Change detection outputs
◆ ◆ ◆ ◆ ◆
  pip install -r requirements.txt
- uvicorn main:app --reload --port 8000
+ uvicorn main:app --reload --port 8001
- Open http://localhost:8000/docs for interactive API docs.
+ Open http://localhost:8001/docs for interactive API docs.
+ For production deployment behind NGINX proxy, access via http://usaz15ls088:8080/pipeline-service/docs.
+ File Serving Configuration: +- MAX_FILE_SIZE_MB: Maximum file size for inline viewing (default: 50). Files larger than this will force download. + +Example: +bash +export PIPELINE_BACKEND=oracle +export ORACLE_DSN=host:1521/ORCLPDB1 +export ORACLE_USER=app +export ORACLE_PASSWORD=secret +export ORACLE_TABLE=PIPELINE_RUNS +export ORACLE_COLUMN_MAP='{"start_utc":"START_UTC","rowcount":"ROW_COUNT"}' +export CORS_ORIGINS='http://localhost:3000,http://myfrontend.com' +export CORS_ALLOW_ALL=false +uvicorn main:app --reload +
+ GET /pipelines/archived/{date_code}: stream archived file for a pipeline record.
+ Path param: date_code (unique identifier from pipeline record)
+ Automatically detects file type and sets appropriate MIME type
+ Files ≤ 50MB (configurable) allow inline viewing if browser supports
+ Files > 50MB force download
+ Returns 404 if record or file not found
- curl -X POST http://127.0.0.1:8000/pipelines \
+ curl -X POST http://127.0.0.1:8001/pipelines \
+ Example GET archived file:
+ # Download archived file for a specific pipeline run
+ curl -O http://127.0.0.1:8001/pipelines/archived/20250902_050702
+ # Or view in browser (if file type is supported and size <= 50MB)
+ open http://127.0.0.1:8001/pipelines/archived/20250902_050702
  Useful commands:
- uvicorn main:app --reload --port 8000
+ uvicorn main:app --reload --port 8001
◆ ◆ ◆ ◆ ◆
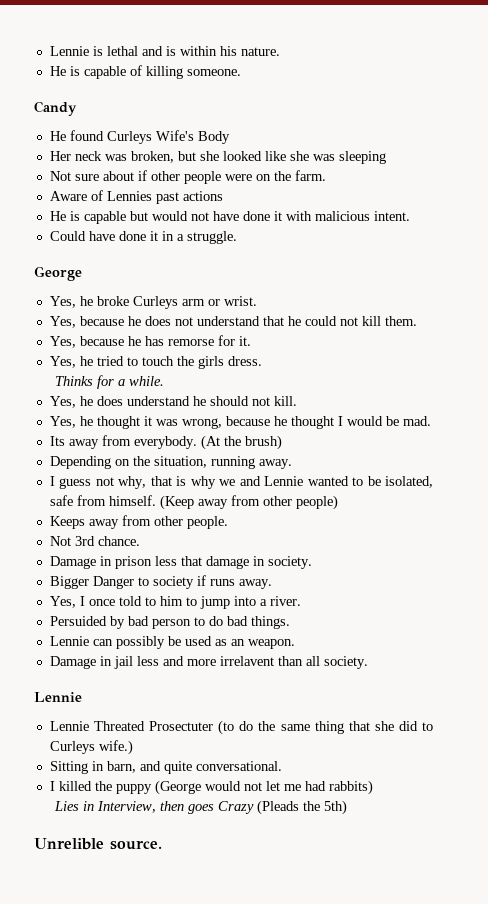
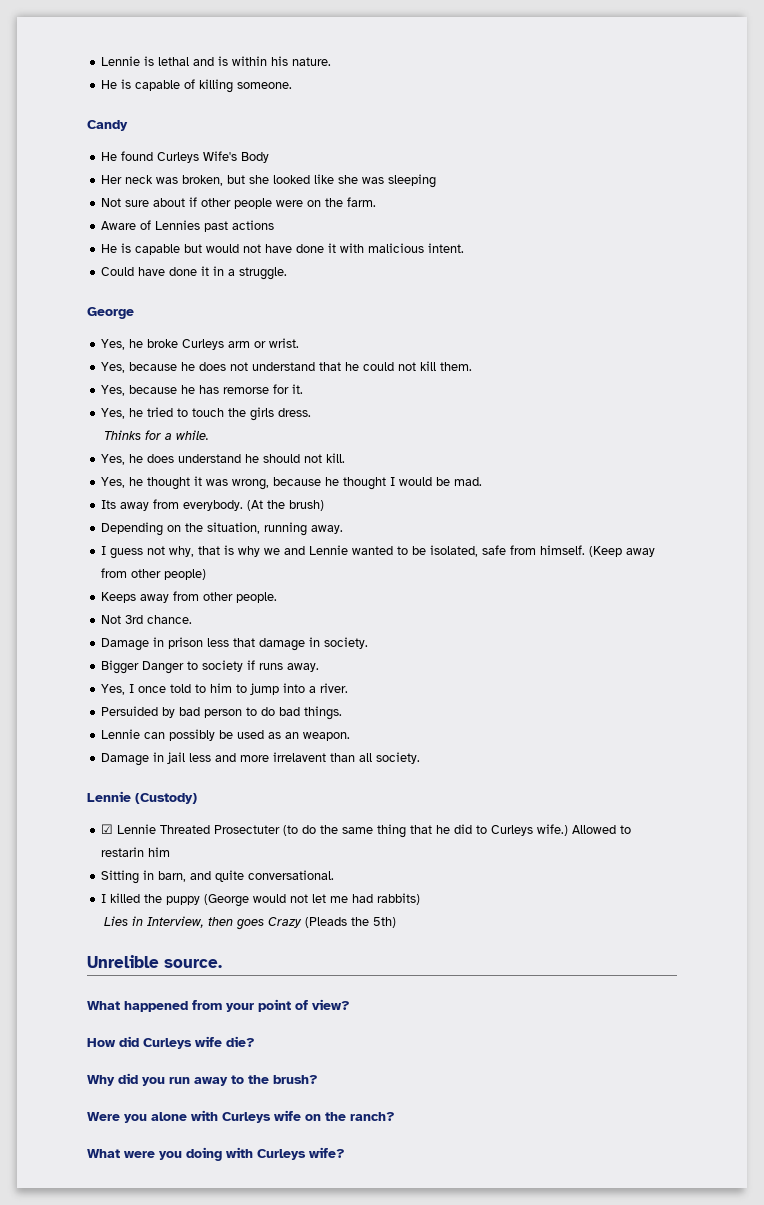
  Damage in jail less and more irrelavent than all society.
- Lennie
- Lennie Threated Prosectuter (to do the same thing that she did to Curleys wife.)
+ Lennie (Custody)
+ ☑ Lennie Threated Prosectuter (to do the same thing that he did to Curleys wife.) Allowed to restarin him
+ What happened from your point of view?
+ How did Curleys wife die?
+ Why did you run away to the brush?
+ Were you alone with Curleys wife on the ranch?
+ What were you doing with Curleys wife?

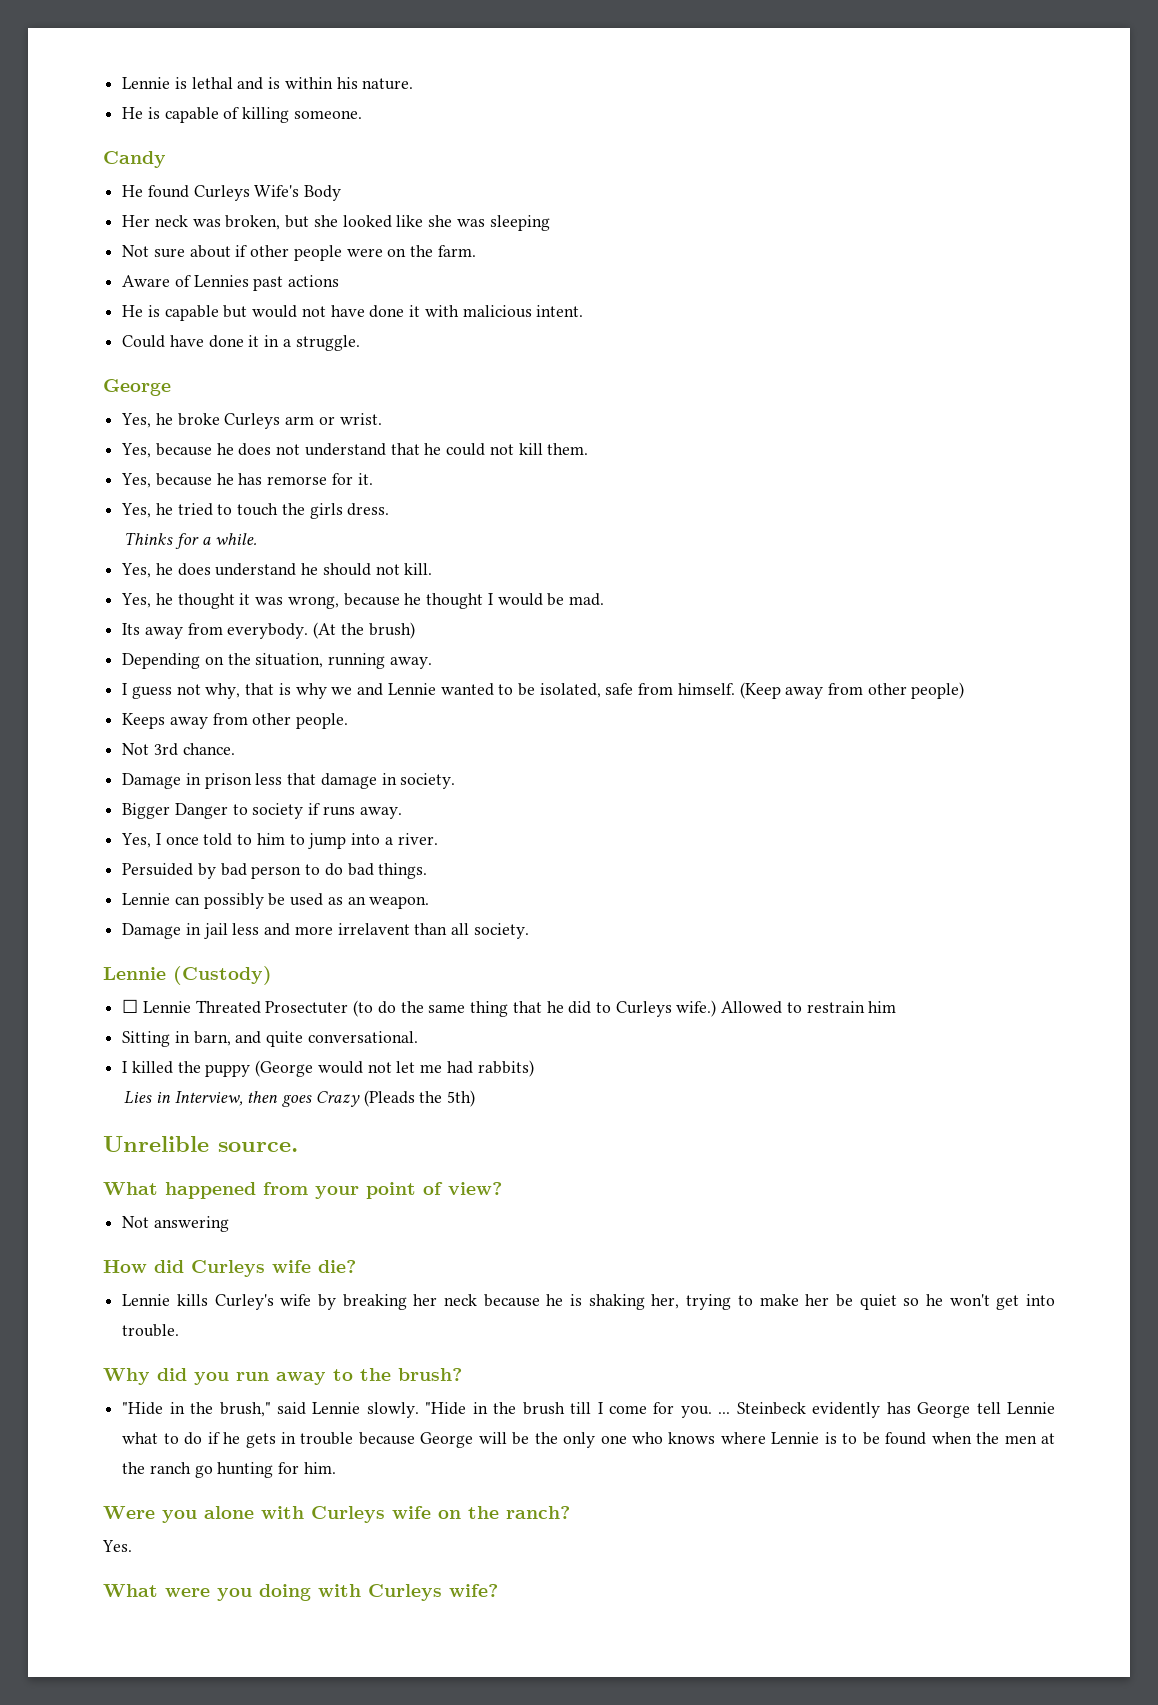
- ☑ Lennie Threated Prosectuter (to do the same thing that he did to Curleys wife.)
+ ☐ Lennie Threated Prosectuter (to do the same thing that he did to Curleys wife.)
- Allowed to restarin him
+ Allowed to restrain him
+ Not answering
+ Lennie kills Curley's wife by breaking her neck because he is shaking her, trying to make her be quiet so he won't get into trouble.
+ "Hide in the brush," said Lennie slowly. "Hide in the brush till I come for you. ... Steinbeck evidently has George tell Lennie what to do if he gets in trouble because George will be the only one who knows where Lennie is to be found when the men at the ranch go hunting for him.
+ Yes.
◆ ◆ ◆ ◆ ◆
▶ **Exercise prompt**
Lines to set down from above: the line with "pip install -r requirements.txt", the line with "main:app --reload +", and every line between, each exactly as written.

▶ **Output**
  pip install -r requirements.txt
- uvicorn main:app --reload --port 8000
+ uvicorn main:app --reload --port 8001
- Open http://localhost:8000/docs for interactive API docs.
+ Open http://localhost:8001/docs for interactive API docs.
+ For production deployment behind NGINX proxy, access via http://usaz15ls088:8080/pipeline-service/docs.
+ File Serving Configuration: +- MAX_FILE_SIZE_MB: Maximum file size for inline viewing (default: 50). Files larger than this will force download. + +Example: +bash +export PIPELINE_BACKEND=oracle +export ORACLE_DSN=host:1521/ORCLPDB1 +export ORACLE_USER=app +export ORACLE_PASSWORD=secret +export ORACLE_TABLE=PIPELINE_RUNS +export ORACLE_COLUMN_MAP='{"start_utc":"START_UTC","rowcount":"ROW_COUNT"}' +export CORS_ORIGINS='http://localhost:3000,http://myfrontend.com' +export CORS_ALLOW_ALL=false +uvicorn main:app --reload +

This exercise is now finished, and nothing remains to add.